Near Field Cone and Port Summation –
In a vented speaker we may want to sum the output of the port and the cone into one single response.
My Passive Crossover Designer spreadsheet can do this very easily if you do a little work in advance. It
works like this: Measure the port and cone responses using our near-field technique described earlier
and save these responses as FRD files. Now, once you have taken your two responses unless the port
and cone have the same area (which is unlikely, unless the port is a passive radiator) we will have to
adjust their relative SPL’s. The smaller of the two, usually the port, will need to be lowered in SPL (dB) by
the ratio of their areas using this formula: Lower the port by 20 Log (Port Diameter / Cone Diameter).
So, for our 6.5” woofer, with its 5” cone area, working with a 2” port, the port output will need to be
lowered by 20 Log (2 / 5) = -7.96 dB, or roughly 8 decibels.
Next take both near-field measurements and import them into PCD with the cone response as the
woofer and the port response as the tweeter in a two-way configuration. Turn on the active section for
the tweeter and adjust the tweeter’s (port’s) level down by -8 dB. Now, if you look at the summed
response (black line) in PCD it will be correct for the summed port and cone response for both
amplitude and phase response. You might note that the Impulse Response on the port measurement is
negative, so you don’t have to change the phase in PCD it will already be correct. Finally, save the
summed response as an FRD file and you can now use it to merge with the far-field response if you
choose.
Note: for dual ports, find the total port area of both ports and determine the effective diameter for the
combined area. Now, take the measurement at only one port, find the ratio of the total port diameter to
the cone and make the calculation and then add 6dB. So, for our example, if there had been 2 – 2” ports
then the port output would be lowered by -7.96 + 6 dB = -1.96 dB. For dual woofers and a single port we
will need to do it the other way around and subtract another 6dB from the port output.
Here’s a tip – what is the best indicator of the tuning frequency (Fb) from this data? The peak in the
port’s output is usually a little higher in output than the actual tuning frequency.
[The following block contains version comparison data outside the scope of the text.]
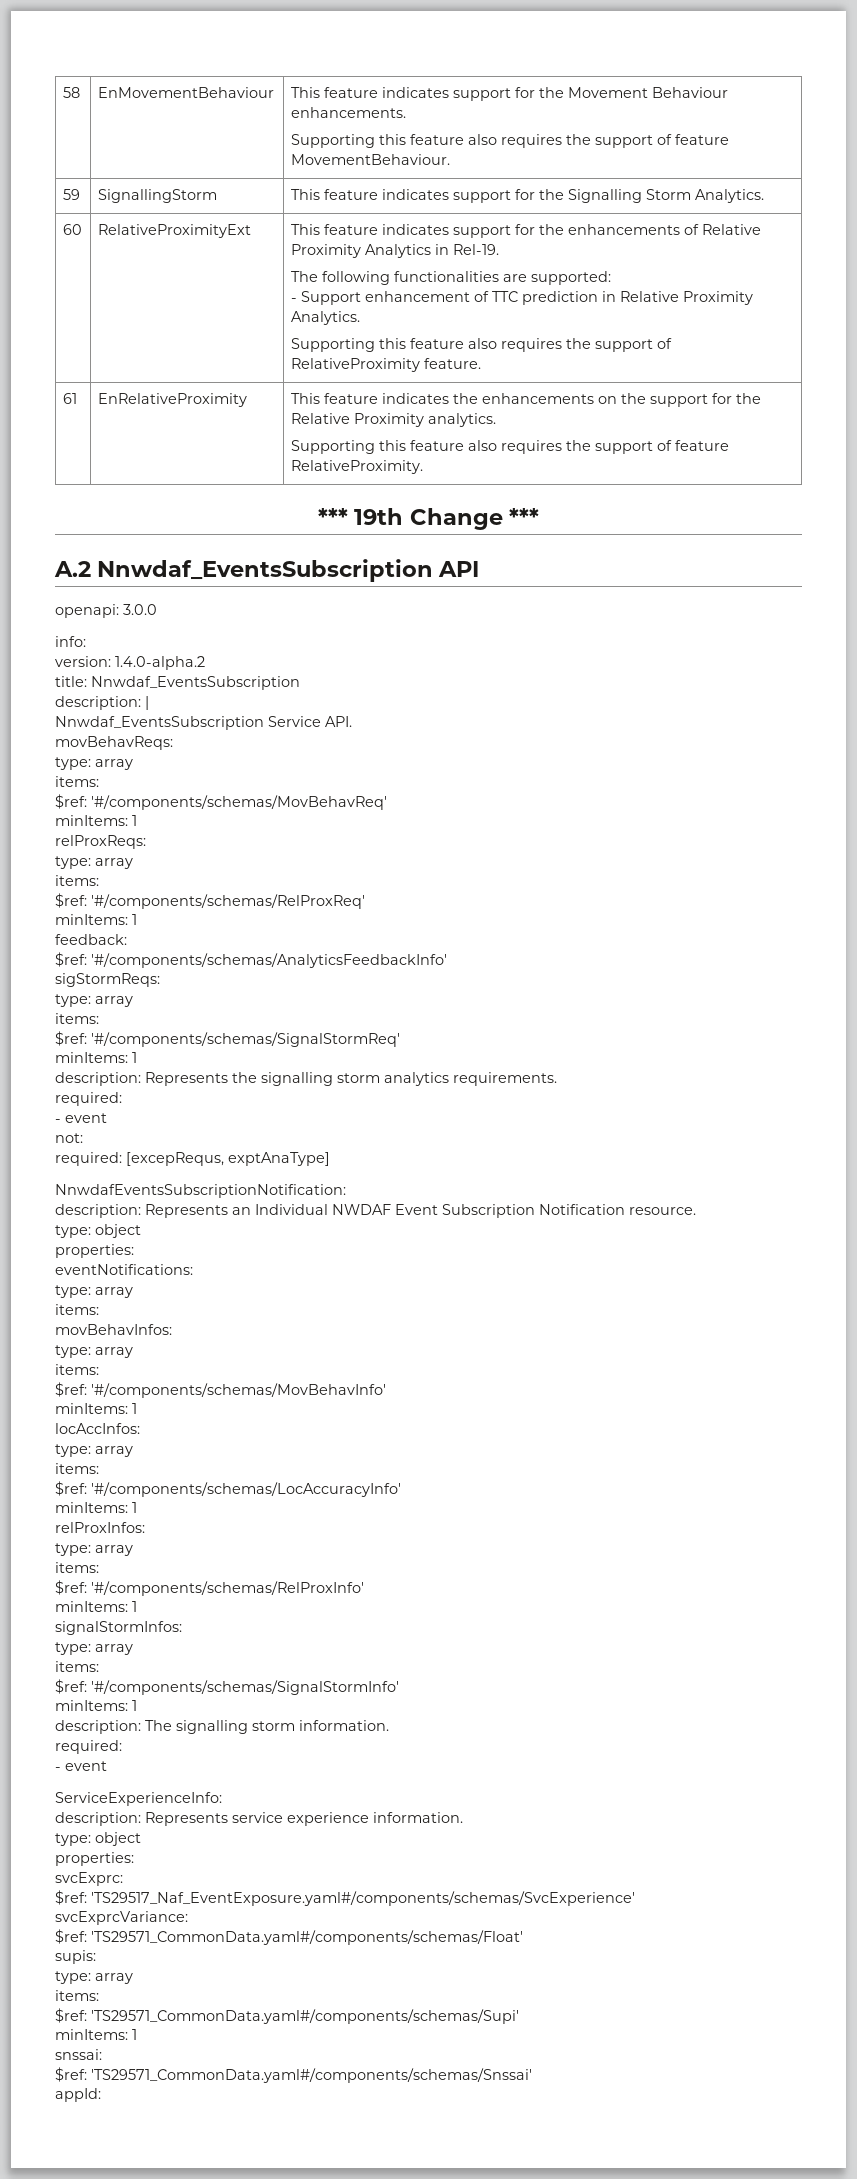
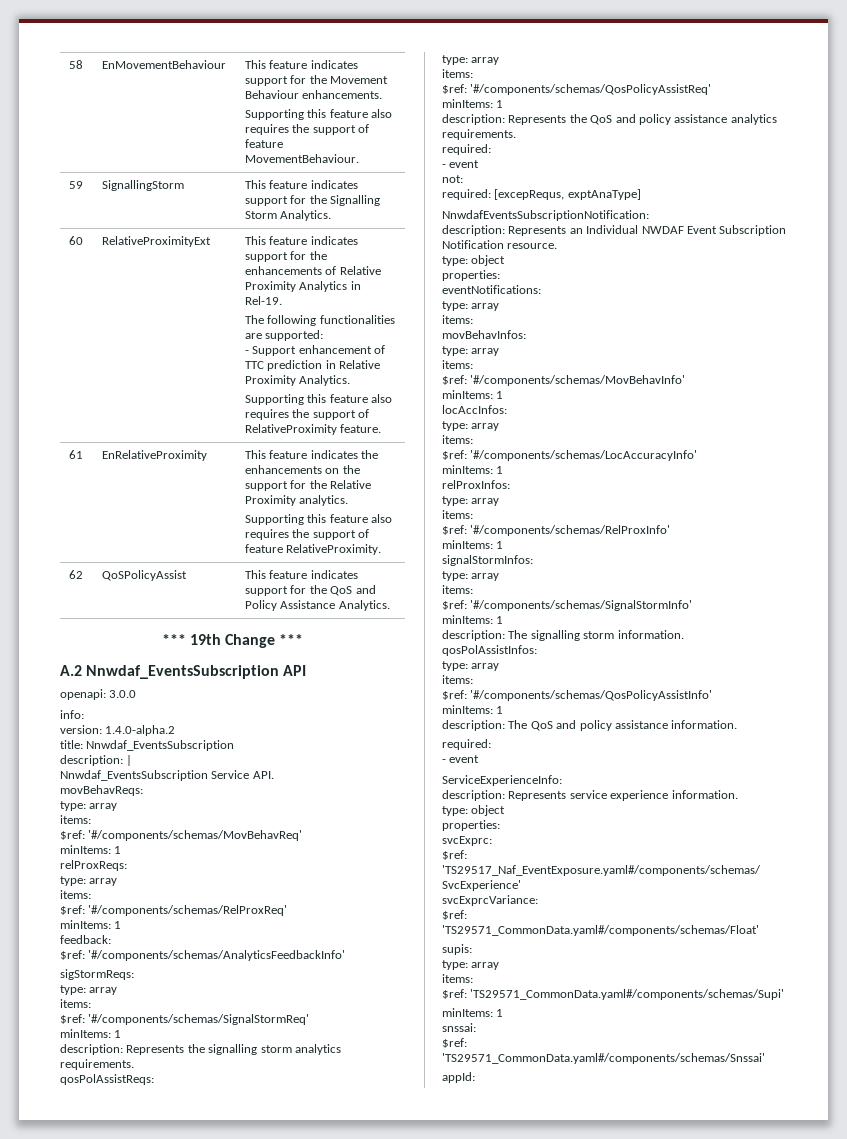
+ 62 | QoSPolicyAssist | This feature indicates support for the QoS and Policy Assistance Analytics.
+ qosPolAssistReqs:
+ type: array
+ items:
+ $ref: '#/components/schemas/QosPolicyAssistReq'
+ minItems: 1
+ description: Represents the QoS and policy assistance analytics requirements.
+ qosPolAssistInfos:
+ type: array
+ items:
+ $ref: '#/components/schemas/QosPolicyAssistInfo'
+ minItems: 1
+ description: The QoS and policy assistance information.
However, the deep
notch in the woofer’s response will be right on the actual tuning frequency. Do a near-field
measurement at your cone and you will find the tuning frequency very quickly.
Phase Response –
All frequencies are cyclical; they involve an outward (compression) and inward (rarefaction) movement
of the cone at X number of times a second. These show up in the impulse in the time domain. If the
cone is moving forward the spike will be in the upward or positive direction and when it is oscillating
backward the impulse will go downward in the negative direction. When the FFT convolves the impulse
response it will not only show the frequency response but also the phase response, since this is captured
in the time domain data. Loudspeaker drivers are what are called “minimum phase devices”. This means
that the phase response can be directly extracted from the frequency response because there is direct
causality. The mathematical means to perform this extraction is called a Hilbert-Bode Transform.
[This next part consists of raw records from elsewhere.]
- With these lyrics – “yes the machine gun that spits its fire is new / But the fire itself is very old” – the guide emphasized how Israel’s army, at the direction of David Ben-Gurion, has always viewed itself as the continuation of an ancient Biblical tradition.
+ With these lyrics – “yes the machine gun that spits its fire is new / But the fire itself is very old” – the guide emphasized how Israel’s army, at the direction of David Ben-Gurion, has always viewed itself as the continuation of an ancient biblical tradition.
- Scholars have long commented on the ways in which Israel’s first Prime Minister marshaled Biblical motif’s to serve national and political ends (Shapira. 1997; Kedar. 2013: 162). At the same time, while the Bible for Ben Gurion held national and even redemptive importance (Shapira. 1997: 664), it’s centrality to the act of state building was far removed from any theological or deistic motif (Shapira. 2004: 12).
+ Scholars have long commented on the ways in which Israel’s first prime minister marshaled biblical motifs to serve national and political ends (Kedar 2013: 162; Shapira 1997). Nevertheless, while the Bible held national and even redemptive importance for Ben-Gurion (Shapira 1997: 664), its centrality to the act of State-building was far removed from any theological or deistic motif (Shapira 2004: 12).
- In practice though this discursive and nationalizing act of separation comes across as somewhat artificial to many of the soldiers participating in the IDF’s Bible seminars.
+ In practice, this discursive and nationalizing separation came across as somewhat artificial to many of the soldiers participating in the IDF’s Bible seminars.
Minimum phase means there is no excess delay affecting the phase, only what is attributable to the
frequency response, since it is the phase at the cone. Since drivers and crossover components are
minimum phase, how they sum is predictable and clearly mathematically defined. If this was not the
case then crossover programs would never be able to predict the final summed response. Measurement
systems can yield different versions of phase data depending on how it is captured, whether there is a
distinct time marker used to begin the impulse, and whether there is time of flight included in the phase
data. All of these factor in to determine whether it is best to use measured phase to extracted phase in
crossover development. Programs like Passive Crossover Designer can work with either, but if extracted
minimum phase data is used with accurate offsets to define the relative locations of the drivers, then
the program can calculate the frequency response on various axes and show their effect on the
crossover summation. This can add a powerful dimension to the crossover design process. A comment
should be made about Group Delay. Group Delay is a measurement of the rate of change of the phase
response. Since frequency response and phase are tied together, so is Group Delay. When the frequency
response is rolling off rapidly the Group Delay will be greater. Studies show that large amounts of Group
Delay can be audible, even when the relative phase is not.
Additional Topics of Interest
Ground Plane Measurements –
Ground plane measurements are a bit different. For these we place the mic and the speaker on a flat,
smooth, highly reflective surface, with the mic lying on the ground. The speaker will sit on the ground at
least the minimum far-field distance from the mic. You may need to tilt the speaker downward toward
the mic in order to maintain the proper axis during the measurement. The reflection from the ground
creates a virtual image of the speaker, so ground plane measurements are always 6 dB higher than half-
space measurements.
One of the problems with ground plane measurements though are due to the fact that the virtual baffle
is now twice as large as it really is and this will change the low frequency response some. Another
problem is if the surface is not perfectly flat or very highly reflective, these will alter the response too.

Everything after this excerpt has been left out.